这句话落下后,迎来的是深长一段沉默与对视。
“去过尼泊尔吗?”
迟漪诚实无比地摇摇头。
“到那里你的身体可能会不习惯。”
翻山跨海的路程太过漫长,他无法保证在这途中她能无比舒适,更无法想像抵达奇特旺,迟漪是否能接受那里的环境。

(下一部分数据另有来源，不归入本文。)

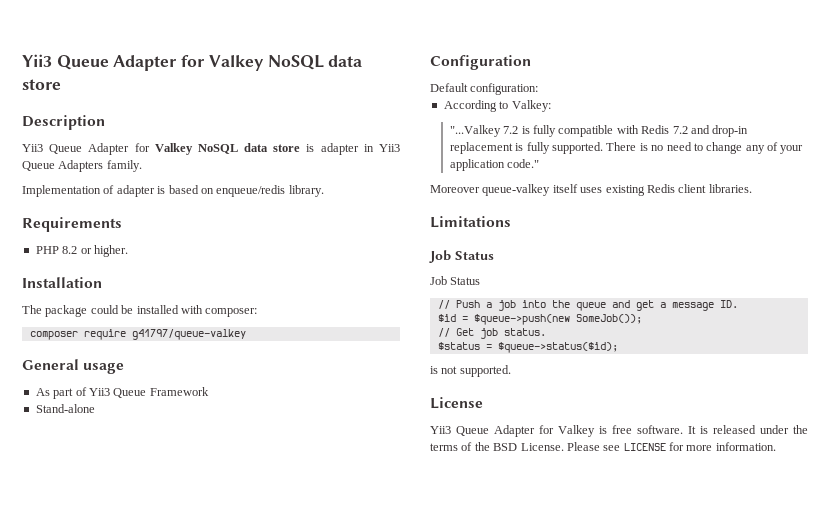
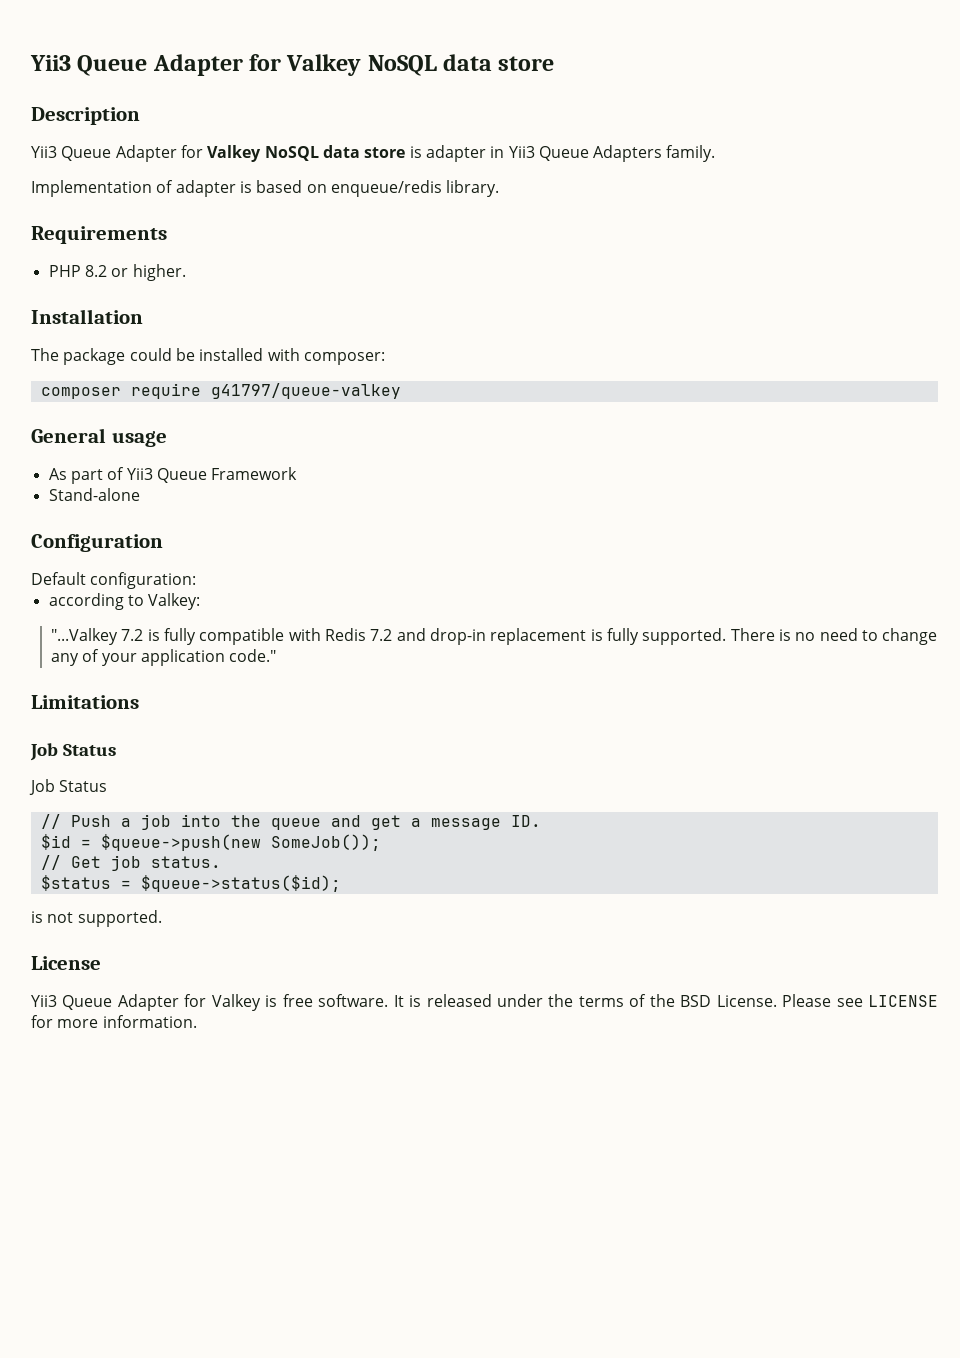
- According to Valkey:
+ according to Valkey:
- Moreover queue-valkey itself uses existing Redis client libraries.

而在将这些现实因素与她铺陈摊开道明后,选择权终究在她手中。
靳向东沉默着,等她答案。
“可是,我不想分开……”
少女的声音轻而细,似乎已经用尽力气在克制。
这一刻,她一句话就令他整颗心都似被啄得生痛,迟漪选择了跋山涉水到他tຊ身边,也同他说明了不想分离,靳向东便觉自己再如何深思熟虑明知这趟行程隔得不远,可此时拒绝她,却显得他不够男人。
在这万分静默里,时间悄然又流走几分钟,等待越久,迟漪的心跳越是砰然不安,彻底认清了自己到底没有练成说谎的本事时,却忽然听见他说:“我承认,也想时刻带着你在身边,现在你愿意,我哪里舍得同你分开。”